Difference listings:
──────

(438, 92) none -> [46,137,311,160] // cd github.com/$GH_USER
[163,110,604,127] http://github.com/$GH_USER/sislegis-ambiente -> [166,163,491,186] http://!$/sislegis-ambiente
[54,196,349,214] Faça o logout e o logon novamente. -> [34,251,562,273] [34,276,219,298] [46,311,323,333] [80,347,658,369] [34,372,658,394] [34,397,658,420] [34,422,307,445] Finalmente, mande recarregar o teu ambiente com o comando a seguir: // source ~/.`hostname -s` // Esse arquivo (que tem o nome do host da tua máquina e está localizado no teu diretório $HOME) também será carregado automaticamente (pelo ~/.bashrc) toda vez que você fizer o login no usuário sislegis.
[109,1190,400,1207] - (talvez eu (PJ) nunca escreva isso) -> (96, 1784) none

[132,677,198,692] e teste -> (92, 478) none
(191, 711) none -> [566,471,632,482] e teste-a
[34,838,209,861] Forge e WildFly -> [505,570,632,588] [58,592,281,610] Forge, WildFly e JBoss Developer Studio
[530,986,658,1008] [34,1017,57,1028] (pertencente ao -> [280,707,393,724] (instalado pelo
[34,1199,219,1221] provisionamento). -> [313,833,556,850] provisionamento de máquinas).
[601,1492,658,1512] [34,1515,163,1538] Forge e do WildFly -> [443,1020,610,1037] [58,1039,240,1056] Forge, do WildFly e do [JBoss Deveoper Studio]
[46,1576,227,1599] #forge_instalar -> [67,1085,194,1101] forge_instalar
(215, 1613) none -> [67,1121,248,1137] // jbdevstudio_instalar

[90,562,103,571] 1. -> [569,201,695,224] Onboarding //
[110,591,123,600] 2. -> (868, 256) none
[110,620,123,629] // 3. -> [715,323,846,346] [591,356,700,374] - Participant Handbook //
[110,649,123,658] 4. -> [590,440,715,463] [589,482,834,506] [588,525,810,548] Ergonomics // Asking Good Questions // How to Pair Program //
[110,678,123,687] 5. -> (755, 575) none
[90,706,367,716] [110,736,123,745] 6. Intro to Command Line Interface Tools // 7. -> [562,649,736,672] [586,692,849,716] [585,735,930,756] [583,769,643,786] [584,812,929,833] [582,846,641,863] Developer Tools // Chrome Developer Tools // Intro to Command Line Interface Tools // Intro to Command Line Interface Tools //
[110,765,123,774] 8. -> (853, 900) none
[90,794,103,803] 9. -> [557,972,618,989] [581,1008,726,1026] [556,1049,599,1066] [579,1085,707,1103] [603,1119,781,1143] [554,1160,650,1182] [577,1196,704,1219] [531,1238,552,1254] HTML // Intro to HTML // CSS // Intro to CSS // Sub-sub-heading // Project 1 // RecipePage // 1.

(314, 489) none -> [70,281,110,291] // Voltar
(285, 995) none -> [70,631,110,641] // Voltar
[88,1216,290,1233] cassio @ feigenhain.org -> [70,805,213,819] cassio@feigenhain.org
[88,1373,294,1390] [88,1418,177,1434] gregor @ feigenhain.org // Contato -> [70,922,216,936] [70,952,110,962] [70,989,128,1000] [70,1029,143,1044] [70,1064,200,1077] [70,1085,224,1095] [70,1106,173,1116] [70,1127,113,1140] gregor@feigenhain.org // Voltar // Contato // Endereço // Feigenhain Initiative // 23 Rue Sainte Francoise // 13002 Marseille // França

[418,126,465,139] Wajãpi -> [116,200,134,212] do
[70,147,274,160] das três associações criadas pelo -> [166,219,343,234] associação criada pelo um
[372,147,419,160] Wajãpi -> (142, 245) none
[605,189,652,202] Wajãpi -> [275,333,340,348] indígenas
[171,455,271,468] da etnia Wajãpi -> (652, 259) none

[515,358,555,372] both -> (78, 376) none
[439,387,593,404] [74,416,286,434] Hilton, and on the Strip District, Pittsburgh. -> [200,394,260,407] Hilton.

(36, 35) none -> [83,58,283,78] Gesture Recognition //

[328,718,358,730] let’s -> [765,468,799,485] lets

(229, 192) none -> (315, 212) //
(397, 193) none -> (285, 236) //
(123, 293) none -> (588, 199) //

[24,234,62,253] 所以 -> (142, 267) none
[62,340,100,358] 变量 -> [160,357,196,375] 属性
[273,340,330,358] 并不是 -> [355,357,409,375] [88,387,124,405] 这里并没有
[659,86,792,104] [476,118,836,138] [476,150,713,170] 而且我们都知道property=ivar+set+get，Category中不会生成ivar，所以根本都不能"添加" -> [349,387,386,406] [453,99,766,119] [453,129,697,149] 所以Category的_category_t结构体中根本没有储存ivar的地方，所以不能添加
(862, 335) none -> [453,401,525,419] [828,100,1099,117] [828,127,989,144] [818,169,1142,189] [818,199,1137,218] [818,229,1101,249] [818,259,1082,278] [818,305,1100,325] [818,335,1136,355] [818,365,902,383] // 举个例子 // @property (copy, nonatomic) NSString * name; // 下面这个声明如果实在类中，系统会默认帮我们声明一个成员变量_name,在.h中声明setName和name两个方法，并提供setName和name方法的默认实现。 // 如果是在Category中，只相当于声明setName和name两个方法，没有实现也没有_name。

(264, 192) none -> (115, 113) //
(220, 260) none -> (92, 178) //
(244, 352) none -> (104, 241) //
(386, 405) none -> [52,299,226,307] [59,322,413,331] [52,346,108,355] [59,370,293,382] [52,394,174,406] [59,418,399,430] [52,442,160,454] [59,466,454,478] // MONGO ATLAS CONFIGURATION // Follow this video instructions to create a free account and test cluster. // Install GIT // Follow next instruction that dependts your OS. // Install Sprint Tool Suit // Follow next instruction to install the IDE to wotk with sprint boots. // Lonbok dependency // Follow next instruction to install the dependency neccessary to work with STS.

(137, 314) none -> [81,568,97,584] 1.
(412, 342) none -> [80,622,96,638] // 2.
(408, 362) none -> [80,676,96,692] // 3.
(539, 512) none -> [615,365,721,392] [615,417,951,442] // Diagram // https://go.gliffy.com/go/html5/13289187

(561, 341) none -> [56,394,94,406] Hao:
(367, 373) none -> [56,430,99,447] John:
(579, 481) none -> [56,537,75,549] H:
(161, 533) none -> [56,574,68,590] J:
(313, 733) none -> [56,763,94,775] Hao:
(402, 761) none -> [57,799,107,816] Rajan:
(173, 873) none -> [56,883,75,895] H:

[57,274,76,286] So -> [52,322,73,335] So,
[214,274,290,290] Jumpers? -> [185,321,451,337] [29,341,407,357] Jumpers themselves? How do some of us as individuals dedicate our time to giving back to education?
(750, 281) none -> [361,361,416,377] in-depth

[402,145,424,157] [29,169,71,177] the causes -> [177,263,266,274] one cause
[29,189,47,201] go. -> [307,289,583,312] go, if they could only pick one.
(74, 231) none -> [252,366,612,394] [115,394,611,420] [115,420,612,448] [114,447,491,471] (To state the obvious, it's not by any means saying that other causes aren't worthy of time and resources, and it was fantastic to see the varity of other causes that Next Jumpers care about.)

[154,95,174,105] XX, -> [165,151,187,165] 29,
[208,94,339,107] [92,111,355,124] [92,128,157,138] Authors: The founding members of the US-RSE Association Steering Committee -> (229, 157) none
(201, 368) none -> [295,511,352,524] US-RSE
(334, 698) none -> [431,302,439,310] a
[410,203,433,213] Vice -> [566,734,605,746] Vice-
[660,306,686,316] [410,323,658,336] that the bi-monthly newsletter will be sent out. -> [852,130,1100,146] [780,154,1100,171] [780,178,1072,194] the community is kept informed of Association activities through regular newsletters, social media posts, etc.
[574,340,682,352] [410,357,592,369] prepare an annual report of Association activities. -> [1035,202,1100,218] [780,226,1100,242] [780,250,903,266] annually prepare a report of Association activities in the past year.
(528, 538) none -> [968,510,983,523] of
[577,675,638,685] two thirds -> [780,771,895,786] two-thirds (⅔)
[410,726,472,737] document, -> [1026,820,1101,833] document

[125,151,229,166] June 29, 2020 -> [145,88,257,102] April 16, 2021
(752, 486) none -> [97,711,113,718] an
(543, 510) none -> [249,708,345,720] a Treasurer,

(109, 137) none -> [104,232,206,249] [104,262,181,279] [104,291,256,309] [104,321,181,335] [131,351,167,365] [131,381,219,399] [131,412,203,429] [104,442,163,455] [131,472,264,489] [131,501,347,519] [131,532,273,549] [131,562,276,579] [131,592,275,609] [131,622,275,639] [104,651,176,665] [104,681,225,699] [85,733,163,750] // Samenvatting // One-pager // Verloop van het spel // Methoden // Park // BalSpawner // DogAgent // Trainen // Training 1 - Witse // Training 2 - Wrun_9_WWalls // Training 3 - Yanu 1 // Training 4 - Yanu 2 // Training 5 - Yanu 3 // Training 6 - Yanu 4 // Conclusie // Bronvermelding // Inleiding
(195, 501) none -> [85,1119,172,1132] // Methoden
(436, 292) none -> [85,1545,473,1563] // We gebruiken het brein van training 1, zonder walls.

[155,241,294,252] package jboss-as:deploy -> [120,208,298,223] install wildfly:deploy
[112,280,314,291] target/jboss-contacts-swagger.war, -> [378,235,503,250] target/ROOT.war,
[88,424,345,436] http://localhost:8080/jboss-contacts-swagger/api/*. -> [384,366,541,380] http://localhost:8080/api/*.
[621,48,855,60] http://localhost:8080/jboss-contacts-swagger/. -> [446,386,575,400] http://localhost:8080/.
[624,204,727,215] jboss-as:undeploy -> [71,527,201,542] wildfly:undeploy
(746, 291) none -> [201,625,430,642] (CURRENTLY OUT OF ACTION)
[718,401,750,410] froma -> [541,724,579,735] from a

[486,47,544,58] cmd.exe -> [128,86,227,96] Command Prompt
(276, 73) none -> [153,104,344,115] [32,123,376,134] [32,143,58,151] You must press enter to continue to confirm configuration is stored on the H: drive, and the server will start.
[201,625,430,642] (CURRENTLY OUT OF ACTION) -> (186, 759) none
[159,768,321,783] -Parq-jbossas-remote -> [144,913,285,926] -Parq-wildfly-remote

──────

Word for word, output the lines of the data from its first line through the line where "-> [166,163,491,186] http://!$/sislegis-ambiente" appears, and stop there.

(438, 92) none -> [46,137,311,160] // cd github.com/$GH_USER
[163,110,604,127] http://github.com/$GH_USER/sislegis-ambiente -> [166,163,491,186] http://!$/sislegis-ambiente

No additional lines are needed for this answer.